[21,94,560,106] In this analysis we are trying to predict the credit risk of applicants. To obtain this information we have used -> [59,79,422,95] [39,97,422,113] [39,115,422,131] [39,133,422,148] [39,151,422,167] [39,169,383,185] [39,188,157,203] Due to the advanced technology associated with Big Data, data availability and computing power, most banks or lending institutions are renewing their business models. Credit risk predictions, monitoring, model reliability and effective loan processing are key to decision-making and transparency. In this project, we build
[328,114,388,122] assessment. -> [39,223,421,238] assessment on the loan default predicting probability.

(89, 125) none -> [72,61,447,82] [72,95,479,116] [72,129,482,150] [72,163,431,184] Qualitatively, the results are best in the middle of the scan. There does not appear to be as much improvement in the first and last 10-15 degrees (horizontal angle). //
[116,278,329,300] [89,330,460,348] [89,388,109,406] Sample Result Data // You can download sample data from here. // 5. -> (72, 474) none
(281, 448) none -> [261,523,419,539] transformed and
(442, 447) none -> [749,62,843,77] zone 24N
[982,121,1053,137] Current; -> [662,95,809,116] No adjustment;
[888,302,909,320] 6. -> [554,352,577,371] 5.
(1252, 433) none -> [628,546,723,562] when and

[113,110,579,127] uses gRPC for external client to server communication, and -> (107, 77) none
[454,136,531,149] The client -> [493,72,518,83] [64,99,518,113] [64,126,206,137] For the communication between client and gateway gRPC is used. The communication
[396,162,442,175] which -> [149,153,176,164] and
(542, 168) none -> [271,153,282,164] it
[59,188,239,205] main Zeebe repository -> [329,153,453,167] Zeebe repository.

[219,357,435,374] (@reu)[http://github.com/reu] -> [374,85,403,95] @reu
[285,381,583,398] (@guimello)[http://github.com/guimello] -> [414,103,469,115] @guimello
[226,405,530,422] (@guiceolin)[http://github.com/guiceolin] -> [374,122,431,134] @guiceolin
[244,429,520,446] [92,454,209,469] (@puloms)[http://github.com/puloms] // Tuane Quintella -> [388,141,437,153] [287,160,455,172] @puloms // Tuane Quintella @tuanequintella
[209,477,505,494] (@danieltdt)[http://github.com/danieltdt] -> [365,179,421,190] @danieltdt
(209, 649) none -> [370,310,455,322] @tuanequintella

- - - -

Everything from the line that contains "(1252, 433) none" to the last line of the entries above should be repeated word for word, both lines included, with no other output.

(1252, 433) none -> [628,546,723,562] when and

[113,110,579,127] uses gRPC for external client to server communication, and -> (107, 77) none
[454,136,531,149] The client -> [493,72,518,83] [64,99,518,113] [64,126,206,137] For the communication between client and gateway gRPC is used. The communication
[396,162,442,175] which -> [149,153,176,164] and
(542, 168) none -> [271,153,282,164] it
[59,188,239,205] main Zeebe repository -> [329,153,453,167] Zeebe repository.

[219,357,435,374] (@reu)[http://github.com/reu] -> [374,85,403,95] @reu
[285,381,583,398] (@guimello)[http://github.com/guimello] -> [414,103,469,115] @guimello
[226,405,530,422] (@guiceolin)[http://github.com/guiceolin] -> [374,122,431,134] @guiceolin
[244,429,520,446] [92,454,209,469] (@puloms)[http://github.com/puloms] // Tuane Quintella -> [388,141,437,153] [287,160,455,172] @puloms // Tuane Quintella @tuanequintella
[209,477,505,494] (@danieltdt)[http://github.com/danieltdt] -> [365,179,421,190] @danieltdt
(209, 649) none -> [370,310,455,322] @tuanequintella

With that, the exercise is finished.